Во время обеда Софинька дотронулась до его локтя.

— Дедушка, какая, по-твоему, самая музыкальная нация?

Он был, казалось, где-то далеко. Подумав немного, глянул сверху вниз на внучку.

— Какая?.. Конечно русская, Софушка!


Сергей Васильевич опустил крышку рояля.

Засветил голубовато-молочный тюльпан настольной лампы.

На столе все было очень просто. Во всем образцовый порядок. Хрустальная чернильница, бювар. Слева, в ореховой рамке, — Татьяна с трехмесячным голеньким Сашкой.

Огромное, до полу окно без переплета полузадернуто соломенной шторой, второе отворено в сад. Справа на столе, под рукой, стопка недавно полученных писем.

Михаил Михайлович Фокин задумал ставить в Лондоне балет на музыку его Рапсодии. «Каков же сюжет?» — допытывался он.

Проснувшись ночью, композитор долго думал над этим, но ни к чему не пришел.

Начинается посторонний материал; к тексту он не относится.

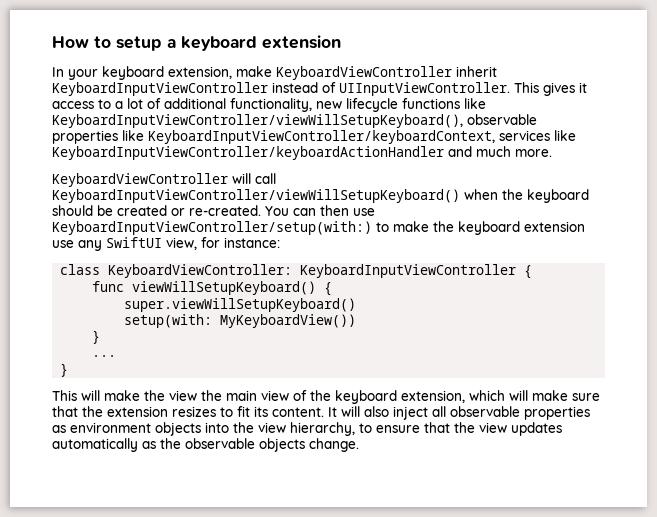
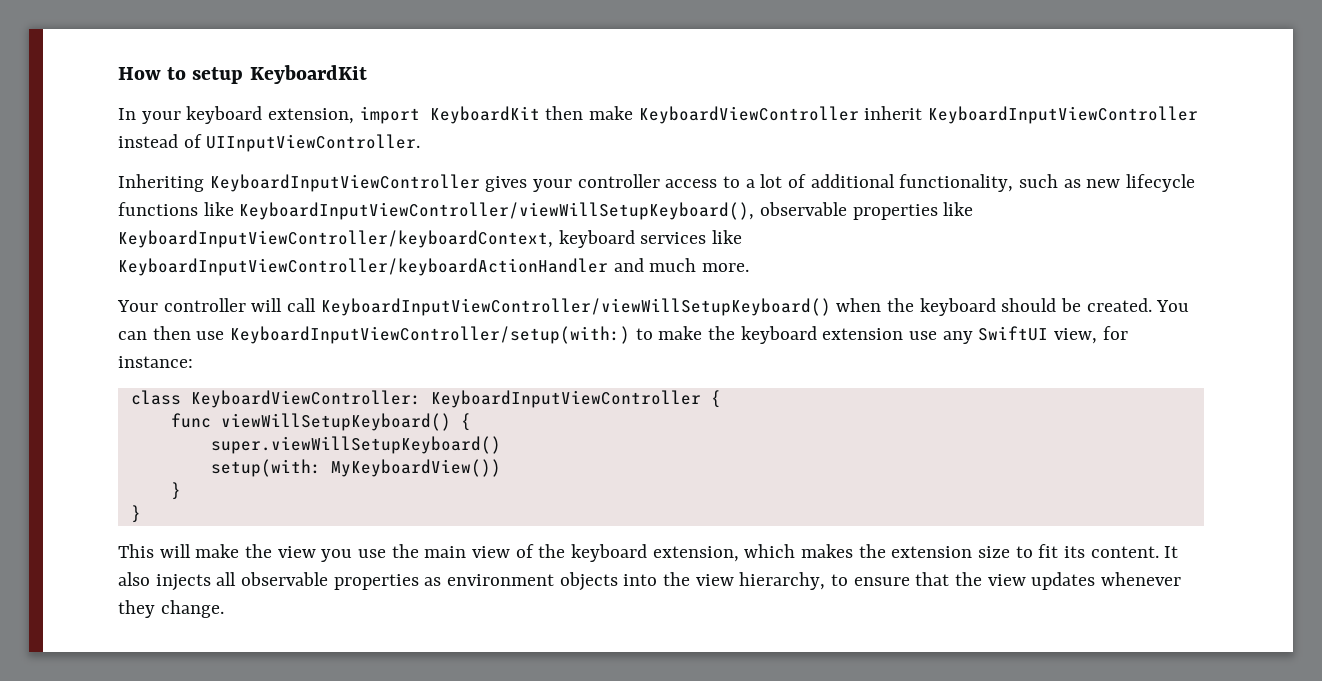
[167,35,341,51] a keyboard extension -> [249,65,367,84] KeyboardKit
(232, 72) none -> [359,106,584,124] import KeyboardKit then
[514,82,587,96] This gives it -> [118,174,660,192] // Inheriting KeyboardInputViewController gives your controller
(312, 105) none -> [1019,174,1081,188] such as
(495, 137) none -> [558,230,635,248] keyboard
[52,173,228,187] KeyboardViewController -> [117,298,246,312] Your controller
[117,205,261,216] created or re-created. -> [1086,298,1152,312] created.
[92,355,117,357] // ... -> (181, 491) none
(197, 395) none -> [321,549,387,562] you use
[509,390,600,401] [52,406,78,417] will make sure that -> [801,544,854,558] makes
[172,406,216,417] resizes -> [978,546,1011,558] size
[341,406,428,420] will also inject -> [118,572,211,591] also injects
[52,438,305,452] automatically as the observable objects -> [1101,572,1182,586] [118,600,155,618] whenever they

Вот еще почта из Лондона. Впервые после двадцатилетнего перерыва он согласился дирижировать для «Рекордов». Он беспокоился за свои руки.

Конечно, только ради симфонии он пошел на этот риск. А между тем о симфонии-то и была в Лондоне «плохая пресса»! Как он писал о нем, этот журналист?

«…Или план и замысел противоречит способностям Рахманинова, или он потерял стимул бороться за свои убеждения, или понял, что ни против чего не стоит бороться?.. Эта опасность грозит каждому международному артисту, если он лишен возможности черпать силы и питать свой гений в изгнании…»

Как же так!.. Неужто ему одному говорит его «Светлица», слышны в ней и «Степь» Чехова, жаждущая певца, и левитановская Русь, и голоса его ушедшей молодости!..

Но вслед за прессой пришло письмо от сэра Генри Вуда.

Можно ли было усомниться в искренности и чистоте помыслов этого удивительного человека и чудесного музыканта?

«Мой дорогой сэр Генри!

Я прочитал о «бедной прессе». Это, конечно, огорчило меня, но, когда пришло Ваше письмо и я узнал, что Вам нравится моя симфония, я был рад и забыл все свои печали…»

Перед глазами промелькнуло лицо, обрамленное темной бородой. Голос и чистосердечный смех сэра Генри полны тепла и душевного здоровья, но в глазах притаилась застенчивая грусть.

Погасив лампу, Рахманинов через веранду вышел в сад. В темноте, пахнущей хвоей, цветами л дождем, прозвучал негромкий скрип его шагов.

Стоя под лиственницей, он курил, провожая глазами огни уходящего парохода.

Вздор! Пусть пишут и думают о нем, что им угодно… Но там… Что скажут там? Как примет его симфонию та, к кому обращена эта исповедь утомленного сердца? Поймет ли? Поверит ли?.. Вот что для него единственно важно.


А ты все та же — лес, да поле… —

вспомнилось ему. Он улыбнулся.

Ветер пробежал по воде. Лиственница закачала косматыми ветвями.